=== RECORDS PROVIDED ===

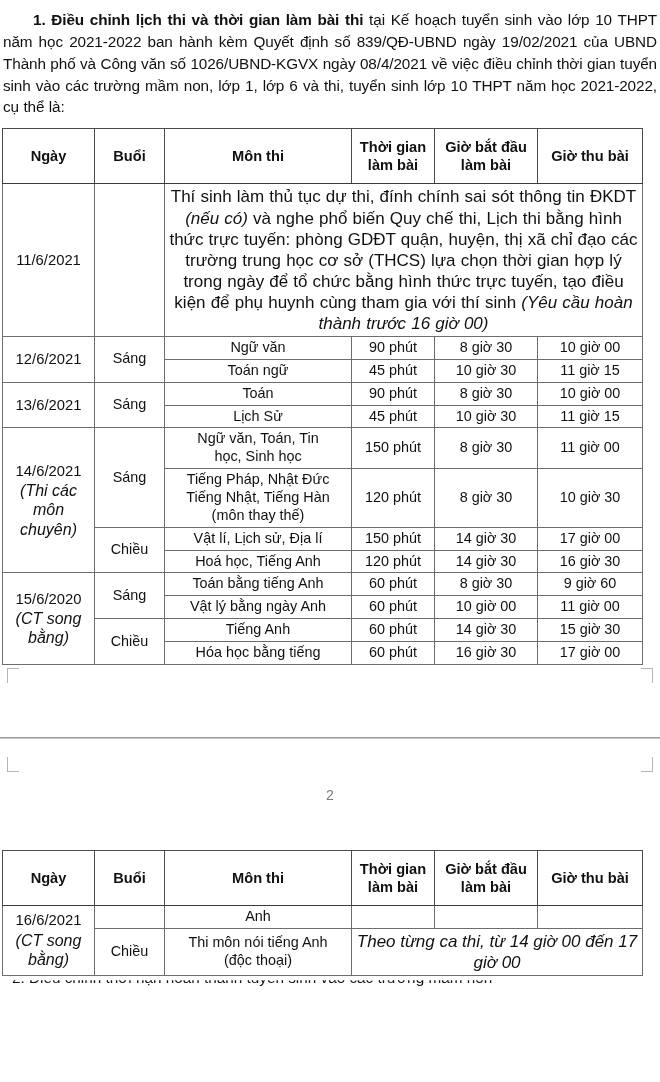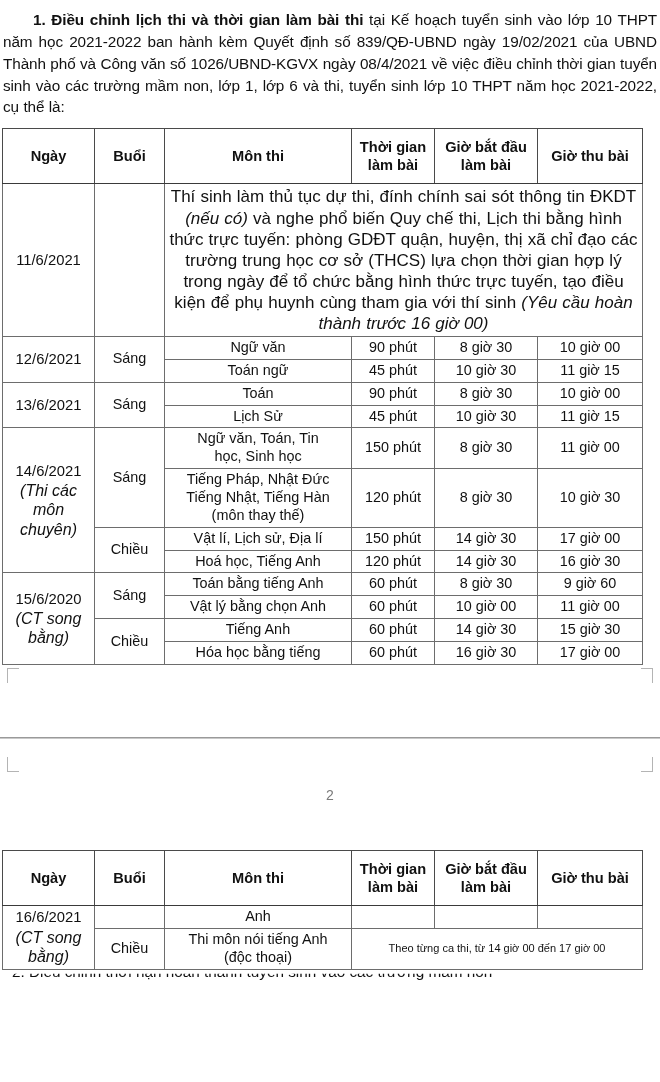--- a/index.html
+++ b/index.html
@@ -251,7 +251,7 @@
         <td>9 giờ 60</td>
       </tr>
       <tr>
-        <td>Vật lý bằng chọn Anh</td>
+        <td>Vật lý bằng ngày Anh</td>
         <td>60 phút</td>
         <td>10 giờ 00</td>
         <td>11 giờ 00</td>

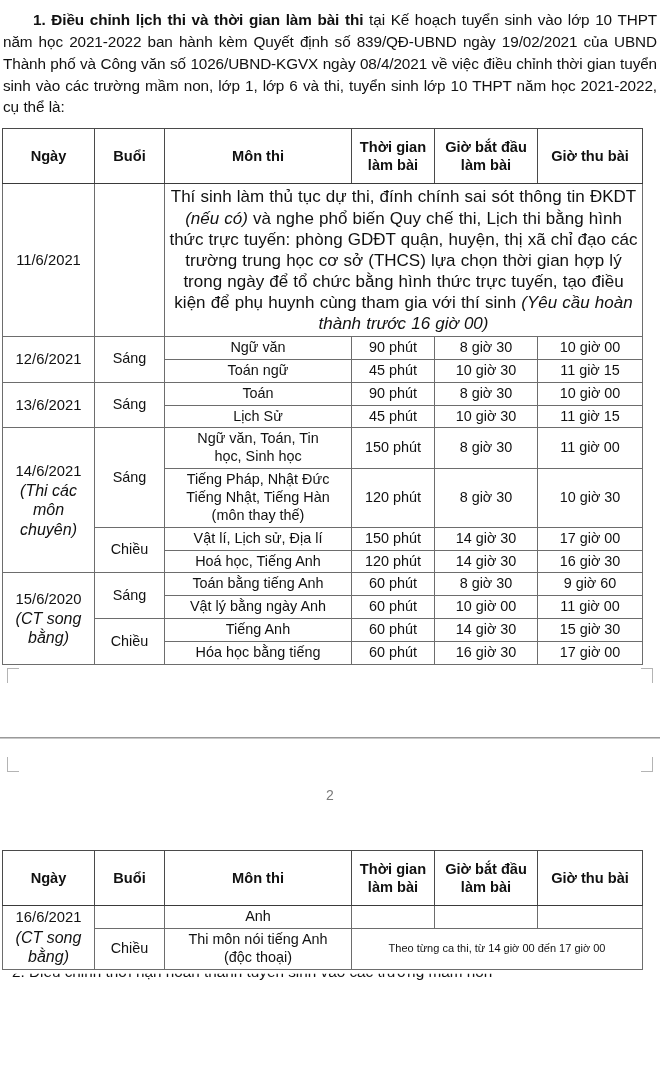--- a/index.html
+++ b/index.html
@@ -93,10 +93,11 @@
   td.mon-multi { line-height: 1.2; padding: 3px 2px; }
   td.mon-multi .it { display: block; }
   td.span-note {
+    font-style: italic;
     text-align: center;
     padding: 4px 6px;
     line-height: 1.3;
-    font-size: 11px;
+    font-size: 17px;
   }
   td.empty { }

===
=== RECORDS PROVIDED ===

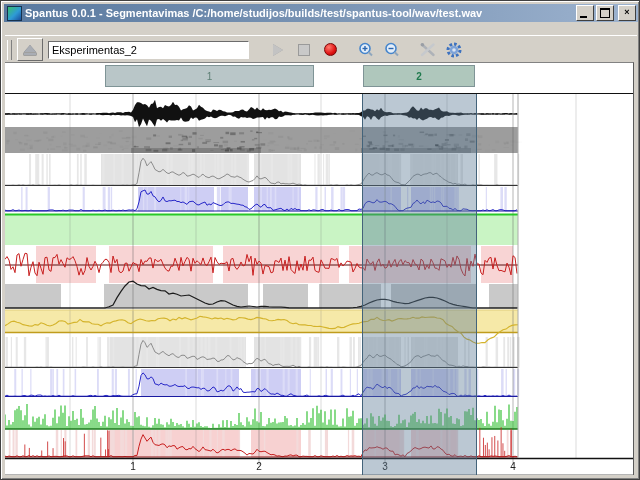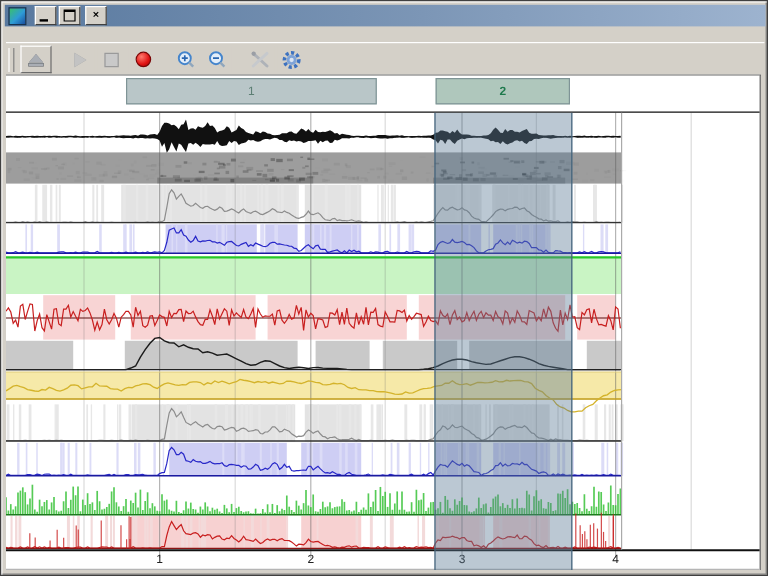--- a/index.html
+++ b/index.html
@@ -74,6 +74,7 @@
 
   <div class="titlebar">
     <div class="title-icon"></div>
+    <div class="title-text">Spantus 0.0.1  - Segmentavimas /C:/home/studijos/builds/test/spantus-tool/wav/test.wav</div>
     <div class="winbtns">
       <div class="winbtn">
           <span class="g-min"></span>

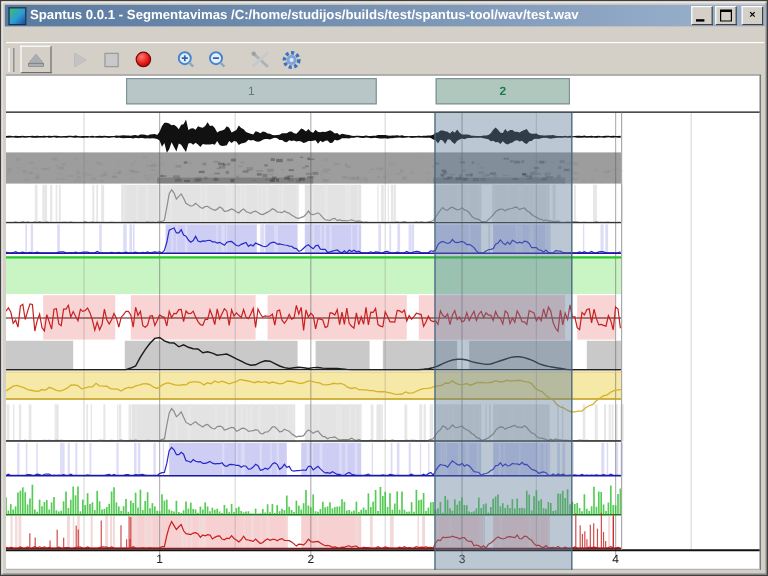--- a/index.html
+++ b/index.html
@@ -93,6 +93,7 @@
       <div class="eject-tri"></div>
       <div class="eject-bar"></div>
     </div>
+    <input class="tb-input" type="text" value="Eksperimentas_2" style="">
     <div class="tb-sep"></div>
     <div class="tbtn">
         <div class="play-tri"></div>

===
=== RECORDS PROVIDED ===

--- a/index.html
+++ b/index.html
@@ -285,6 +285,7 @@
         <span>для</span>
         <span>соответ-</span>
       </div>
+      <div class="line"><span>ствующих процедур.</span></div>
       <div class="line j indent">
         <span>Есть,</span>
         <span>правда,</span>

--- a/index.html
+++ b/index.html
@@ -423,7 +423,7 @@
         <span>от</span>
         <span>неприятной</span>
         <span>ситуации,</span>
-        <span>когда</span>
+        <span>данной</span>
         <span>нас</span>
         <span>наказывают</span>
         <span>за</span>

===

Take every line in the preceding listing that contains "bằng" and copy it.

-        <td>Vật lý bằng chọn Anh</td>
+        <td>Vật lý bằng ngày Anh</td>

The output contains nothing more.